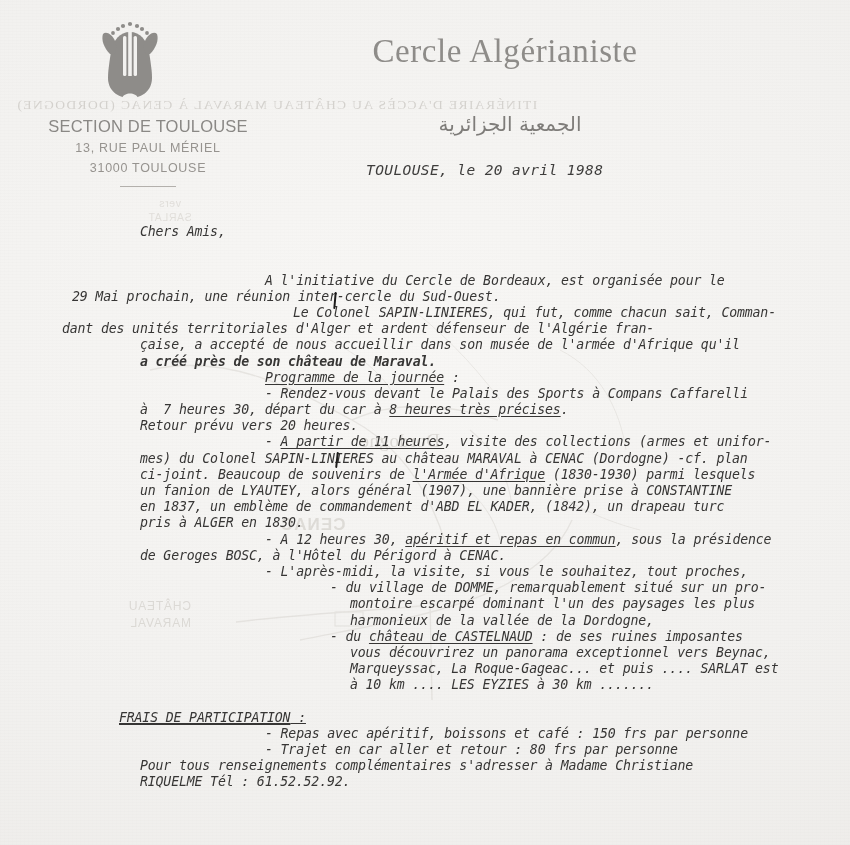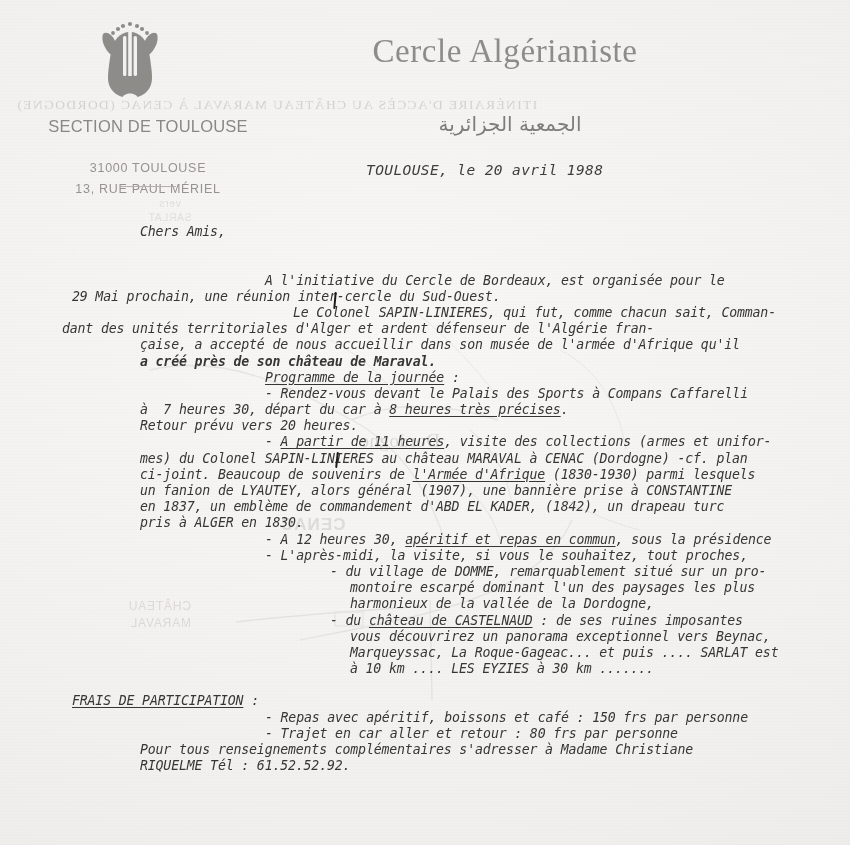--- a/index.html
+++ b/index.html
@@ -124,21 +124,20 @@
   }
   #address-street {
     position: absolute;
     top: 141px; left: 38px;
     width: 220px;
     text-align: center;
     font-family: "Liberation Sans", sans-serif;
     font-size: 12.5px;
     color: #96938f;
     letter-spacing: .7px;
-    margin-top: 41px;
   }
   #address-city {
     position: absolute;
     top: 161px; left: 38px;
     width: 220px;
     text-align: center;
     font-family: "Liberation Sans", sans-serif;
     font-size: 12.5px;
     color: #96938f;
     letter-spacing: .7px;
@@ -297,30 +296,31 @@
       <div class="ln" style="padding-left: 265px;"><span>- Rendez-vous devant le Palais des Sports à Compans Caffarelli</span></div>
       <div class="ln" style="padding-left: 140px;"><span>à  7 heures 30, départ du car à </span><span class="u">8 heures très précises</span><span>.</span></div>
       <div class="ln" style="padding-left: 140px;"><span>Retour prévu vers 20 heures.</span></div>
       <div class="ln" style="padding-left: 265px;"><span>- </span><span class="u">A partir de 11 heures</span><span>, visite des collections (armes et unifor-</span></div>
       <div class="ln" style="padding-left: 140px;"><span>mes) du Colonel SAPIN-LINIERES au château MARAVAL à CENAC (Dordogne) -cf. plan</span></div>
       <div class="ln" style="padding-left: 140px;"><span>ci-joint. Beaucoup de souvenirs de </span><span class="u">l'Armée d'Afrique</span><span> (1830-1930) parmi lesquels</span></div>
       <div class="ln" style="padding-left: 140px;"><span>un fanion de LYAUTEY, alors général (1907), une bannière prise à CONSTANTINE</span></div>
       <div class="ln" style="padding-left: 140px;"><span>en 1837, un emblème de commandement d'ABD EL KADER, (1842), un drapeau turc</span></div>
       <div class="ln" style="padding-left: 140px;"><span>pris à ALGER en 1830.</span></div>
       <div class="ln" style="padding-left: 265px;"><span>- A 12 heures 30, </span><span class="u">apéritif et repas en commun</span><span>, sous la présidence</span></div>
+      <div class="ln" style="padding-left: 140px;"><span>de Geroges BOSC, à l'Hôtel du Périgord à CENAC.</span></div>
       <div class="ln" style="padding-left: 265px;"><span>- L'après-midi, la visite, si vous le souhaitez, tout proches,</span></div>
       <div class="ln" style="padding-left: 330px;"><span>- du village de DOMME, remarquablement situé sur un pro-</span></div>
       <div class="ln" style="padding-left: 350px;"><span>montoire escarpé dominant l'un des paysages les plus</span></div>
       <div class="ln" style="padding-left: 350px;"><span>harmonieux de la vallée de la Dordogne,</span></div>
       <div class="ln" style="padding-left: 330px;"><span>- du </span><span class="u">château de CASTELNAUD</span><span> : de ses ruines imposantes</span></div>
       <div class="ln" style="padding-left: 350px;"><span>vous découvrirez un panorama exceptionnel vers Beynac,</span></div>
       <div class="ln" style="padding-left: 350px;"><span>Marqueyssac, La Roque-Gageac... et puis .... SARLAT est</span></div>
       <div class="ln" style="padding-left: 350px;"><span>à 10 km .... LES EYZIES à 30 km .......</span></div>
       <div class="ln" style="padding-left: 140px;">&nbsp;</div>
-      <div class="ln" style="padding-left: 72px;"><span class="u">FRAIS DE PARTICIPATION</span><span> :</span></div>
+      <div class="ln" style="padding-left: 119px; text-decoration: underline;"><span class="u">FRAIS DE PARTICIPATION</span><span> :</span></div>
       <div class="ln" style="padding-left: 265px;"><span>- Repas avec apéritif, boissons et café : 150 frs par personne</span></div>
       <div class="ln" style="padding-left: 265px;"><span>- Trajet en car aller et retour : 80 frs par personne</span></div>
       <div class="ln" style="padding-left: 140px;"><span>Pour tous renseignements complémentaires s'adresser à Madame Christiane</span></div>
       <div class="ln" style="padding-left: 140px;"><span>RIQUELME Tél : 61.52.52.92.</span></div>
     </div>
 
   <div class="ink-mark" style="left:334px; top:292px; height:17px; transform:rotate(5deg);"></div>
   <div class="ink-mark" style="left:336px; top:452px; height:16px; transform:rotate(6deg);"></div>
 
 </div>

--

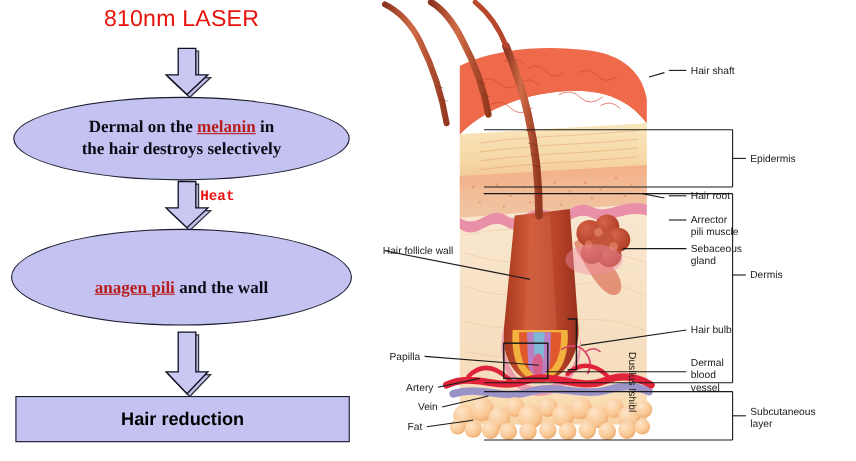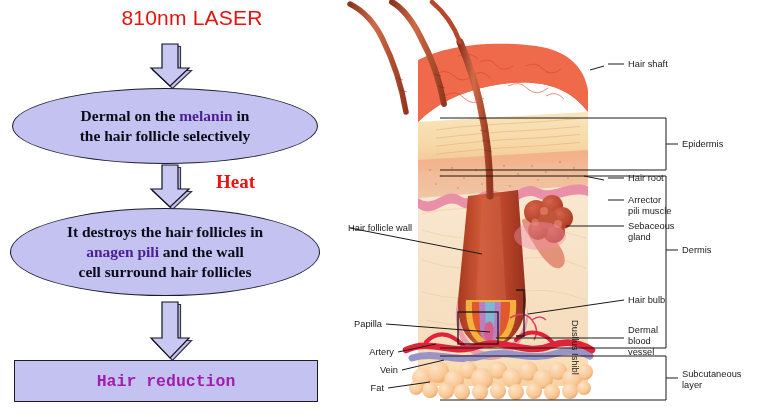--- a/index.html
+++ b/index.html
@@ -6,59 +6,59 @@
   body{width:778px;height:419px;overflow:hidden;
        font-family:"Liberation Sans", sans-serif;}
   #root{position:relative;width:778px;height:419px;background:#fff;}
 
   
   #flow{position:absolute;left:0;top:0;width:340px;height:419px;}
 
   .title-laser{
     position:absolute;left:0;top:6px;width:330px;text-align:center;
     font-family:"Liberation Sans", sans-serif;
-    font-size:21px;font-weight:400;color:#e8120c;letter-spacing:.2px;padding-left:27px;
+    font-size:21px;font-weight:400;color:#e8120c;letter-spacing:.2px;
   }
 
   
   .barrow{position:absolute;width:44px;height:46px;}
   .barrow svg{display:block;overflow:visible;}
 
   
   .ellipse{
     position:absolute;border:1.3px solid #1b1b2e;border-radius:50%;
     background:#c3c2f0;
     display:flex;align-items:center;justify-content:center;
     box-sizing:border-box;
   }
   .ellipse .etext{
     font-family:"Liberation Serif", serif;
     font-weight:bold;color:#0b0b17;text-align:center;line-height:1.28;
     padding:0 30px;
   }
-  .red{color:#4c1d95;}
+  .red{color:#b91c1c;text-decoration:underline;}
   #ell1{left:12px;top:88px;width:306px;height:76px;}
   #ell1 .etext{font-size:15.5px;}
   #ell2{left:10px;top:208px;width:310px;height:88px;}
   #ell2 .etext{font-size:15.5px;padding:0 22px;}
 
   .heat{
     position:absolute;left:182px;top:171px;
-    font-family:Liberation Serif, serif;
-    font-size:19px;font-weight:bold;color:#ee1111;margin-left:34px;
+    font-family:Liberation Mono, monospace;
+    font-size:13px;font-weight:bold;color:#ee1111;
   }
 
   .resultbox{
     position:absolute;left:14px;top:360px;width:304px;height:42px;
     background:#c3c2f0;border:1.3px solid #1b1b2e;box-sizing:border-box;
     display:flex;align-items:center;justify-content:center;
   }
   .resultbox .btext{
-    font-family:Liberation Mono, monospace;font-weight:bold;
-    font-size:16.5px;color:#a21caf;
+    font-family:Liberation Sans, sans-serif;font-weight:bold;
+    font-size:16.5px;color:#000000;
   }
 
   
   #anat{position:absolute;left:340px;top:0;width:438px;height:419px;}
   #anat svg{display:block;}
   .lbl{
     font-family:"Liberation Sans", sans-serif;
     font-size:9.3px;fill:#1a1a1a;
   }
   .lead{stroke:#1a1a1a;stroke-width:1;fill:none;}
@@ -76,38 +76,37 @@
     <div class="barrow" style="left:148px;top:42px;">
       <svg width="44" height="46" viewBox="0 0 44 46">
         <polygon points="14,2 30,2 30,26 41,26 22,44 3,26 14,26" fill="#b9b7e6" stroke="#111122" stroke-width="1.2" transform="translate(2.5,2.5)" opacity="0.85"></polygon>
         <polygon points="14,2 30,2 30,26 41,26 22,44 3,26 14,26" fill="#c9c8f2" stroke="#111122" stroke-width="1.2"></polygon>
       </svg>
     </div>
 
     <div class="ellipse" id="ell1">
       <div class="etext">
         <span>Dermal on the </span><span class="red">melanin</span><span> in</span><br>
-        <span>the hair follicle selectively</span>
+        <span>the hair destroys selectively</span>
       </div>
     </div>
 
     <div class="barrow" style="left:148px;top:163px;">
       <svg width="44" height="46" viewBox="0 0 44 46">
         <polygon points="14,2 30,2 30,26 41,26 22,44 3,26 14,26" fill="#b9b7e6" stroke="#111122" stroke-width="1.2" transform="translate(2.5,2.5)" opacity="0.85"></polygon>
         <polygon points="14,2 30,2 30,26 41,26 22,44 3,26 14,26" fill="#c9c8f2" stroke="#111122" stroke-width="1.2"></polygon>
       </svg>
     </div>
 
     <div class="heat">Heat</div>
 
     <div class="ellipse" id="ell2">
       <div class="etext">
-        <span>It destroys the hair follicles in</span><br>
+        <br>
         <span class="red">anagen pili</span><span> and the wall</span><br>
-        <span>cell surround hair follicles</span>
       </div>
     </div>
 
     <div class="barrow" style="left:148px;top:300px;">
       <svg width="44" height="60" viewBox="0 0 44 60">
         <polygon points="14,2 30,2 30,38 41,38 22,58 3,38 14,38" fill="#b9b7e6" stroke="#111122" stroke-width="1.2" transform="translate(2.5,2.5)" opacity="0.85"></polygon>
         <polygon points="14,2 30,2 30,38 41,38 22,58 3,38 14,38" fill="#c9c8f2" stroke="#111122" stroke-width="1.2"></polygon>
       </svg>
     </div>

- [What is required] Look through the data above for the string "personne" and copy every line where it appears.

- [Solution to this exercise]
       <div class="ln" style="padding-left: 265px;"><span>- Repas avec apéritif, boissons et café : 150 frs par personne</span></div>
       <div class="ln" style="padding-left: 265px;"><span>- Trajet en car aller et retour : 80 frs par personne</span></div>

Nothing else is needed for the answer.